DATA FOR THE TASK:

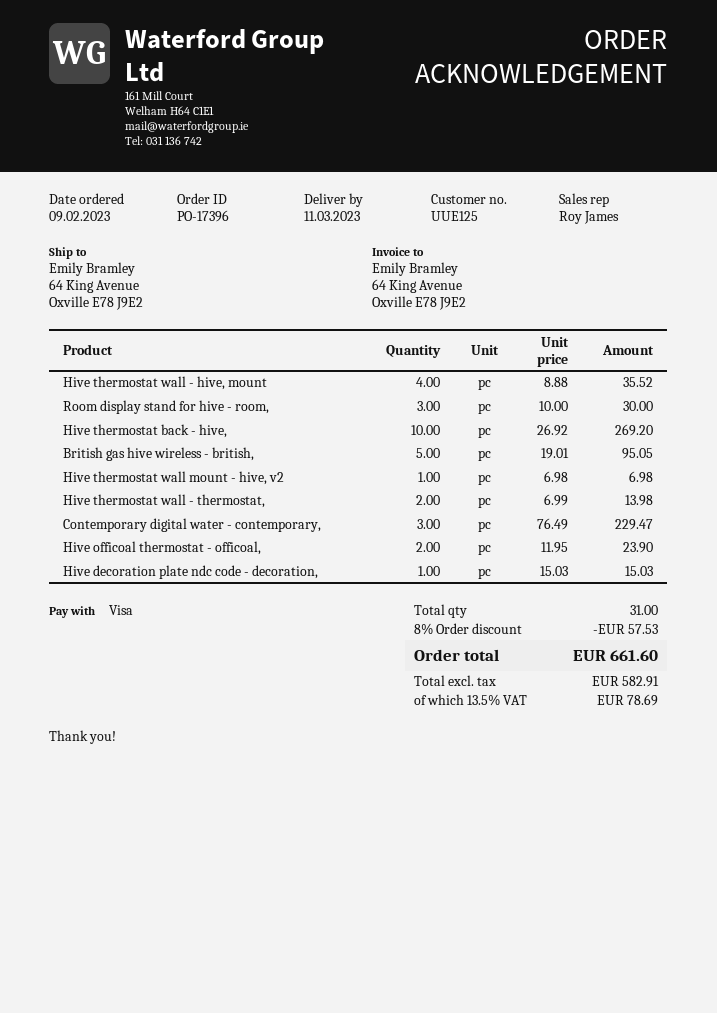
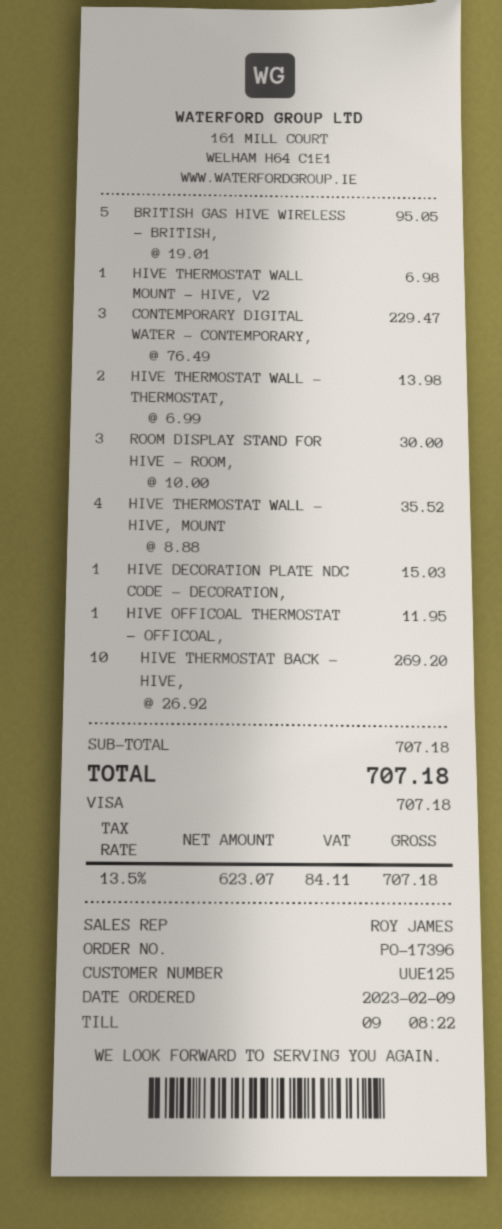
Hive officoal thermostat - officoal,: 2 x 11.95 = 23.90 -> 1 x 11.95 = 11.95
discount: 8% = 57.53 -> none
net: 582.91 -> 623.07
tax: 13.5% = 78.69 -> 13.5% = 84.11
total: 661.60 -> 707.18

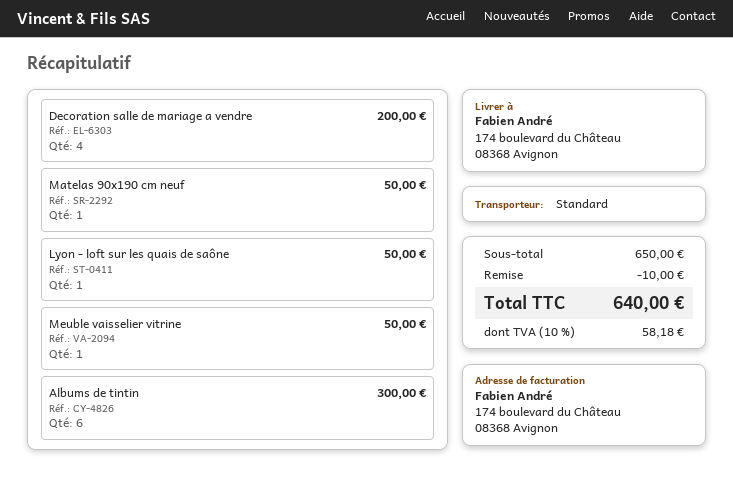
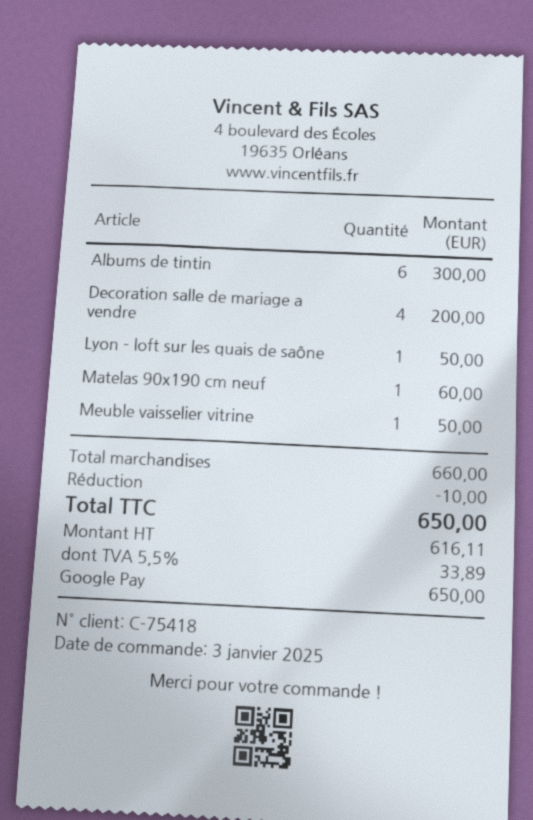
Matelas 90x190 cm neuf: 1 for 50.00 -> 1 for 60.00
subtotal: 650.00 -> 660.00
tax: 10% = 58.18 -> 5.5% = 33.89
total: 640.00 -> 650.00

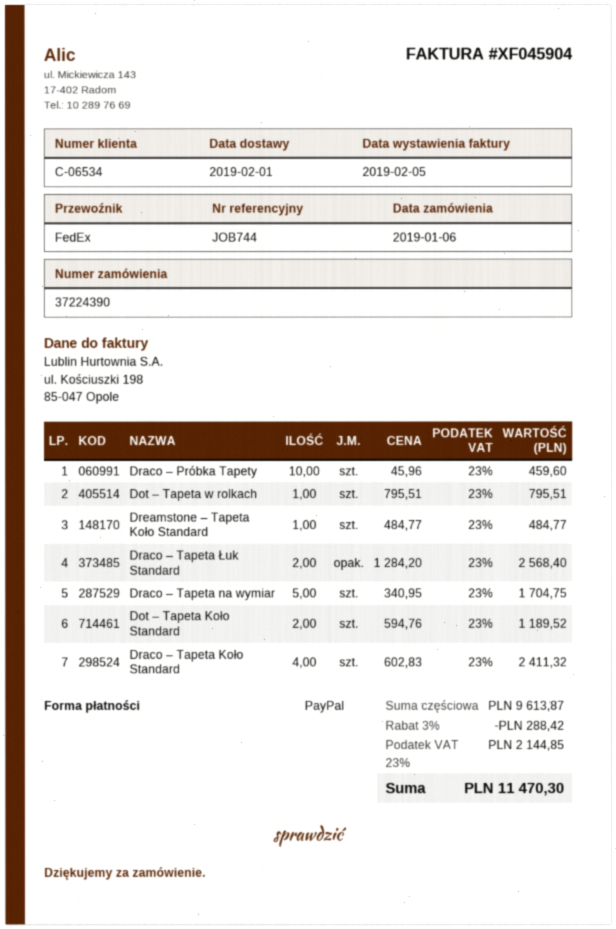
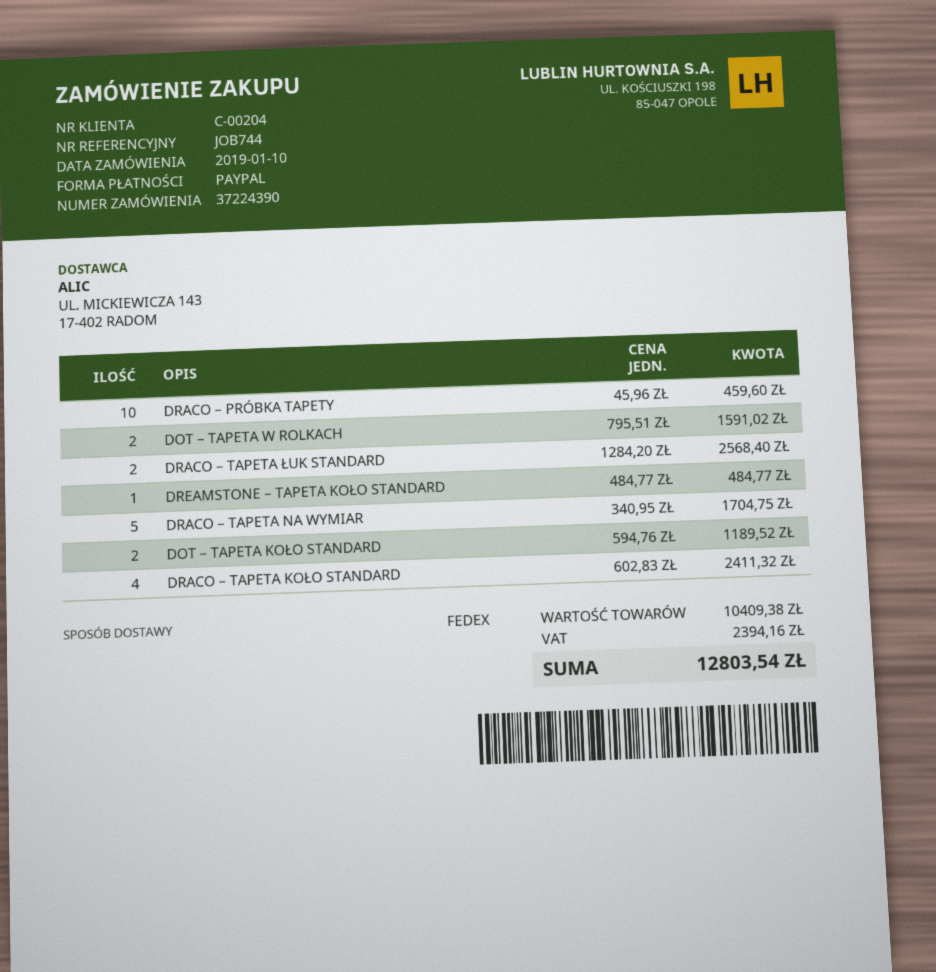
order date: 2019-01-06 -> 2019-01-10
customer number: C-06534 -> C-00204
Dot – Tapeta w rolkach: 1 x 795.51 = 795.51 -> 2 x 795.51 = 1591.02
subtotal: 9613.87 -> 10409.38
discount: 3% = 288.42 -> none
tax: 2144.85 -> 2394.16
total: 11470.30 -> 12803.54

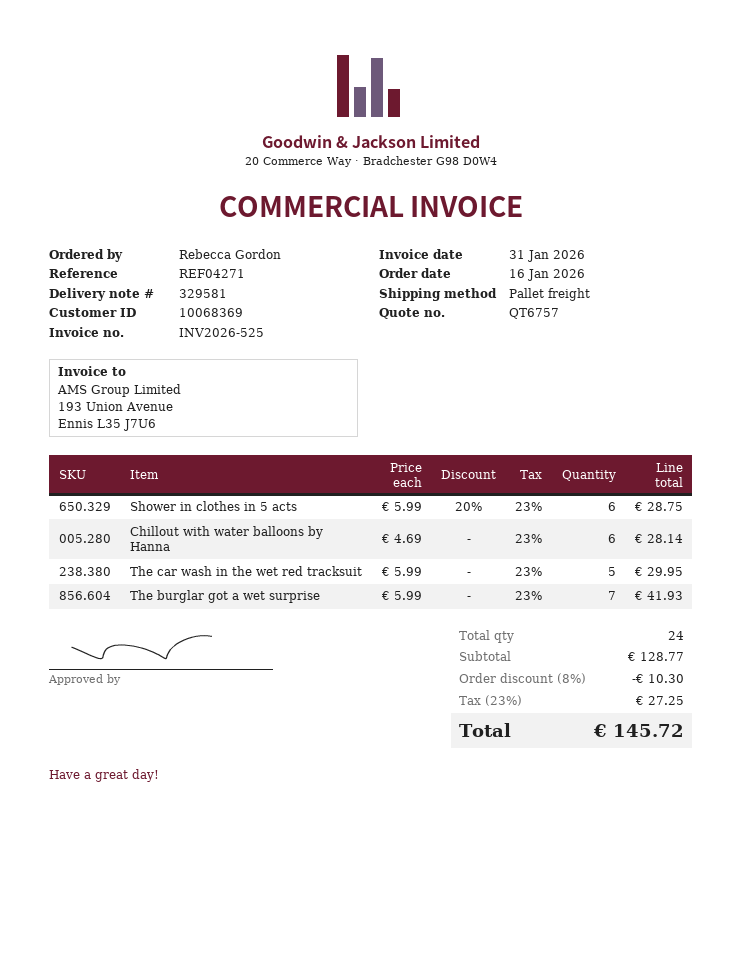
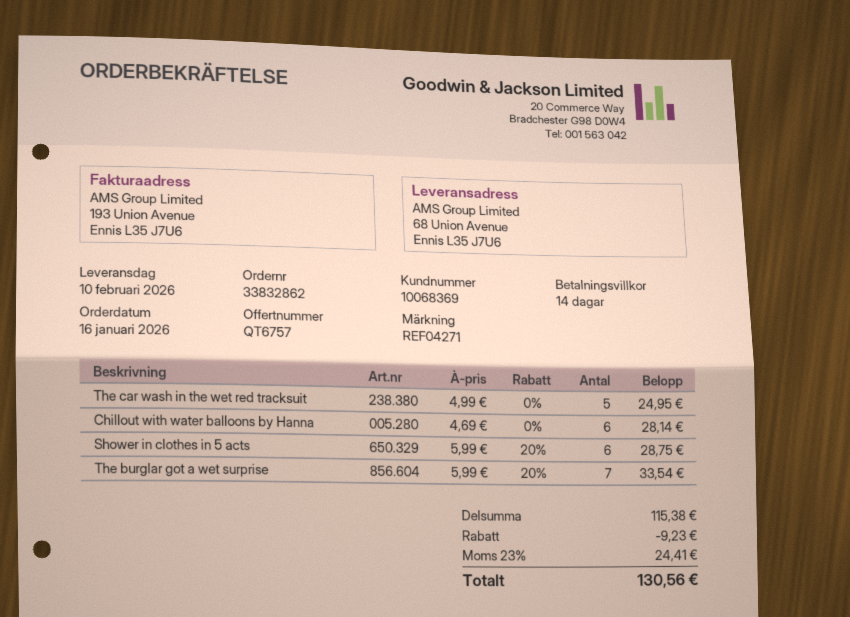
The car wash in the wet red tracksuit: 5 x 5.99 = 29.95 -> 5 x 4.99 = 24.95
The burglar got a wet surprise: 7 x 5.99 = 41.93 -> 7 x 5.99 - 20% = 33.54
subtotal: 128.77 -> 115.38
discount: 10.30 -> 9.23
tax: 23% = 27.25 -> 23% = 24.41
total: 145.72 -> 130.56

WORK ORDER:
Using the entries above, tally how many lines have the word "subtotal" in them; write the number and nothing more.

EXERCISE SOLUTION:
3